The results showed that Medtronic's mapping and ablation therapy had good safety, with a primary safety endpoint rate of1.4%(Johnson & Johnson is 1.0%).Received Medtronic mapping and ablation treatment 73.8% Patients did not experience recurrence of atrial fibrillation, while 65.8% of patients treated with Johnson & Johnson's regimen did not experience recurrence of atrial fibrillation.
After 100% acute isolation of pulmonary veins and linear lesions, receive Sphere-9 Catheter TherapyThe patients were also observed throughout the 12-month follow-up period.The recurrence rate of atrial arrhythmia is relatively low.。
Compared with the control group, the treatment efficiency was higher with the use of the Sphere-9 catheter.The time between the first ablation and the last ablationReduced by 26.8 minutes; Energy application time reduced by 28.6 minutes.On October 15, 2024, Medtronic announced that the early feasibility study of its Affera mapping and ablation system and Sphere-9 catheter in patients with ventricular tachycardia (VT) has received approval from the U.S. FDA.
This study will specifically focus on patients who have developed scar tissue due to a prior myocardial infarction (heart attack). Ventricular tachycardia is a potentially life-threatening abnormal heart rhythm that affects the lower chambers of the heart.
▲TextChapterComeSource:Global Health Industry Innovation Review▲Please indicate the source above when reprinting.Disclaimer: This article is intended solely for the purpose of information transmission and is for reference only. It does not constitute any advice on investment or treatment; please exercise caution.

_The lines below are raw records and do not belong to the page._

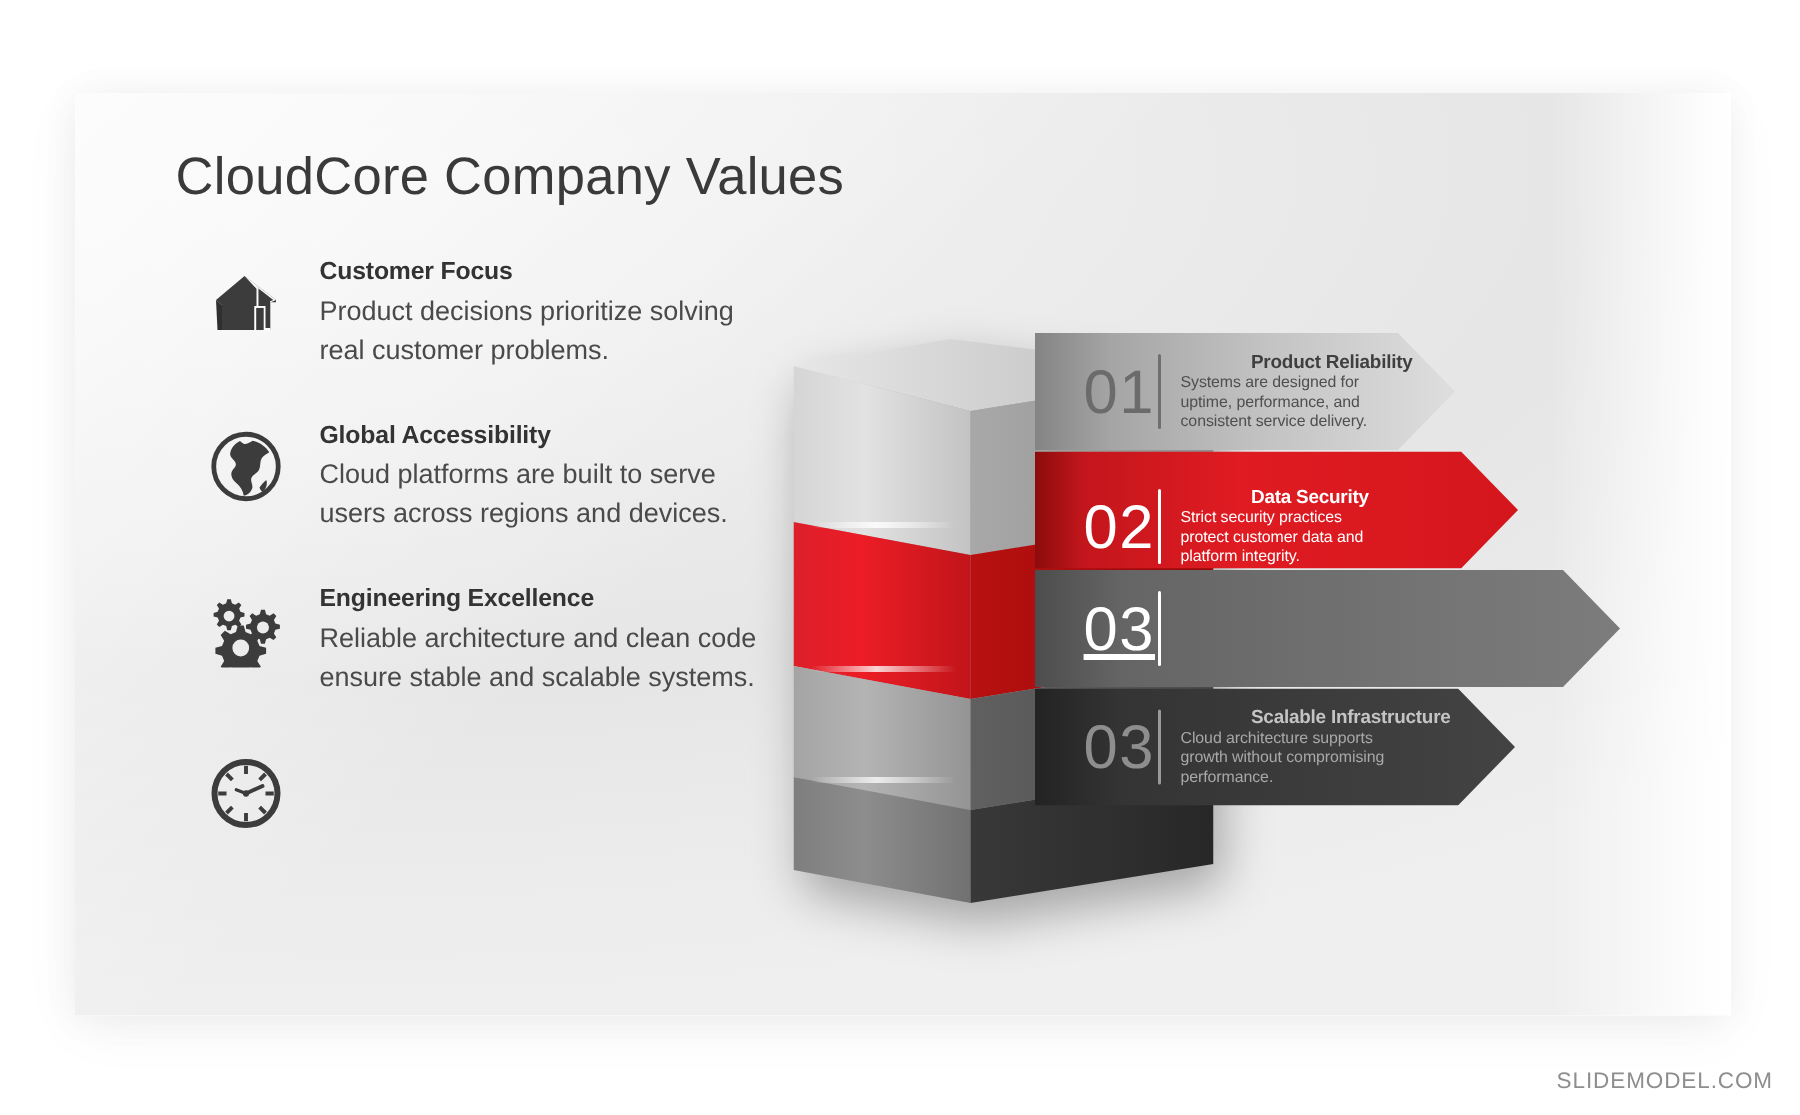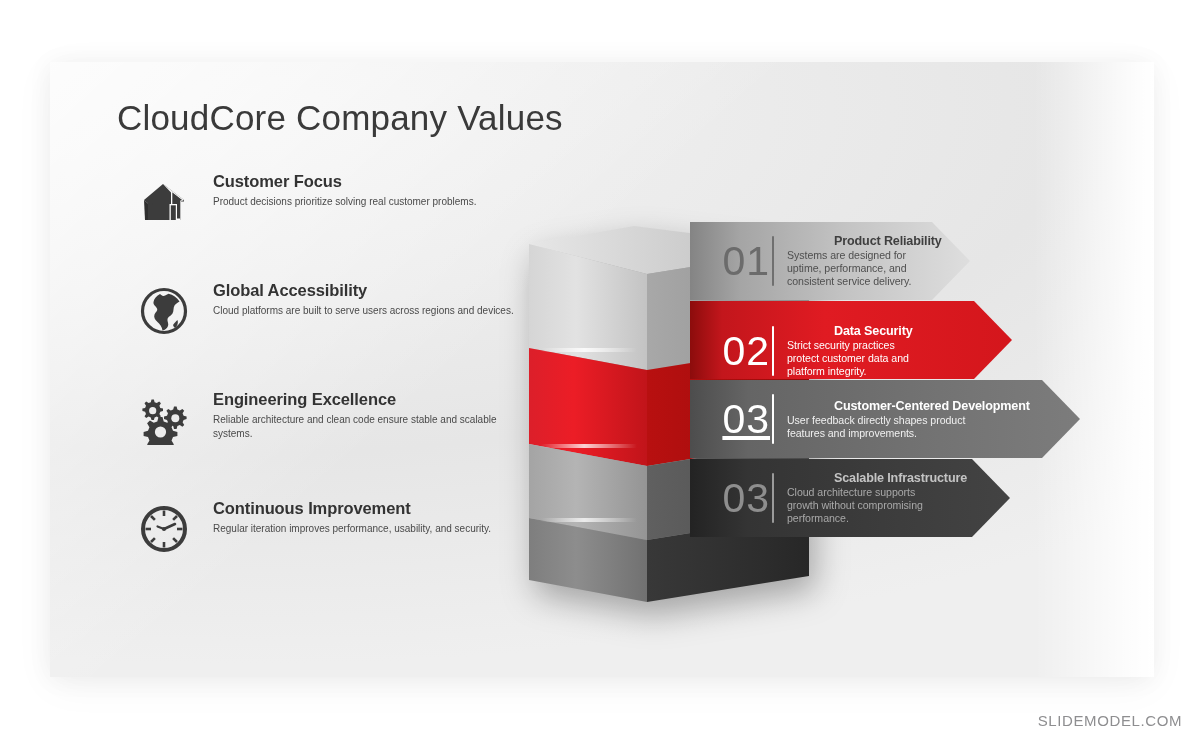"Product decisions prioritize solving" .value-desc { font-size: 10px -> 18px }
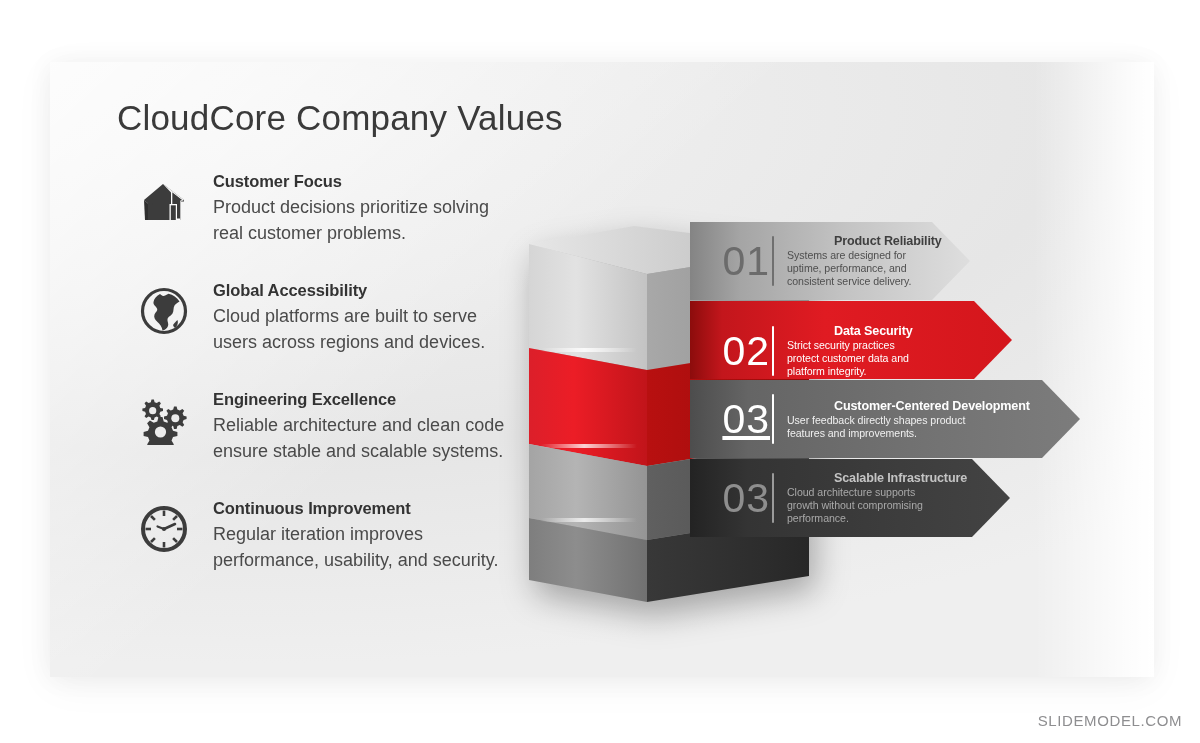"Customer-Centered Development" div.band-txt { html: <div> <div>Customer-Centered Development</div> <div>User feedback directly shapes product features and improvements.</div> </div> -> none }
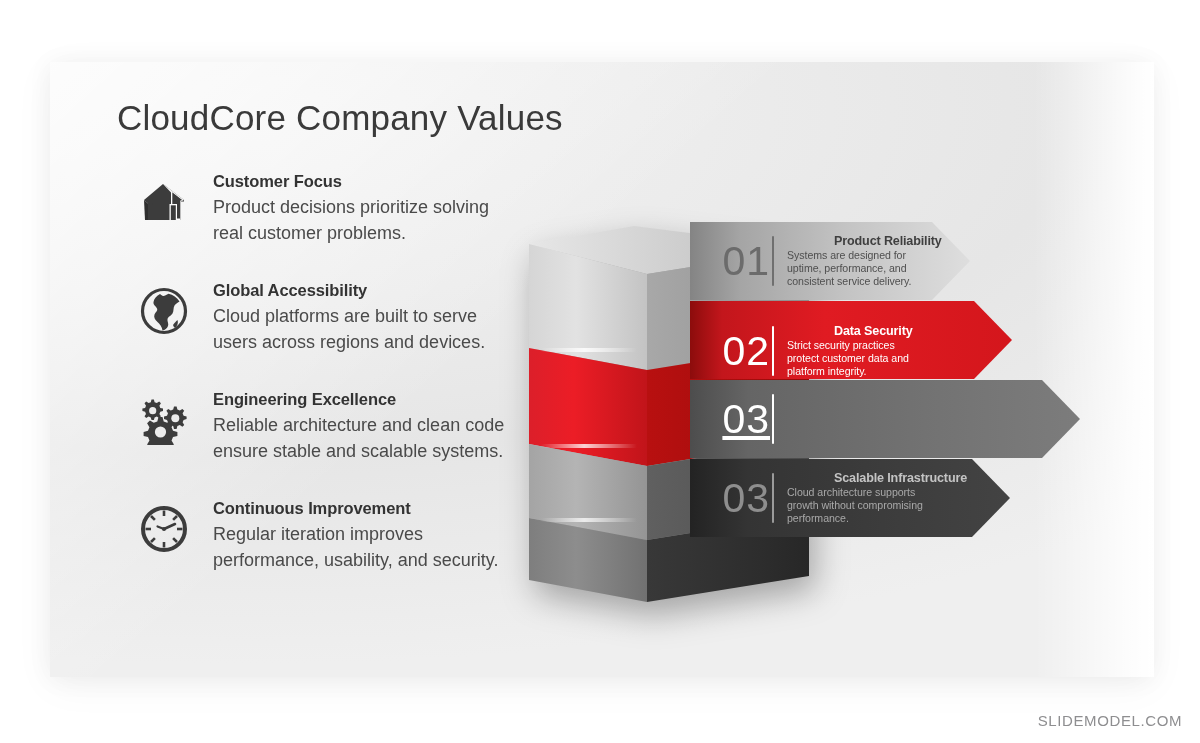"Continuous Improvement" div.value-text { html: <div> <div>Continuous Improvement</div> <div>Regular iteration improves performance, usability, and security.</div> </div> -> none }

If there are issues related to the content, copyright, or other aspects of the work, to ensure the rights and interests of both parties, please contact us and we will address them immediately. If this article is reprinted by any platform, the platform must take responsibility for the content of the article; the Medical Device Innovation Network is not responsible for any secondary dissemination caused by reprints.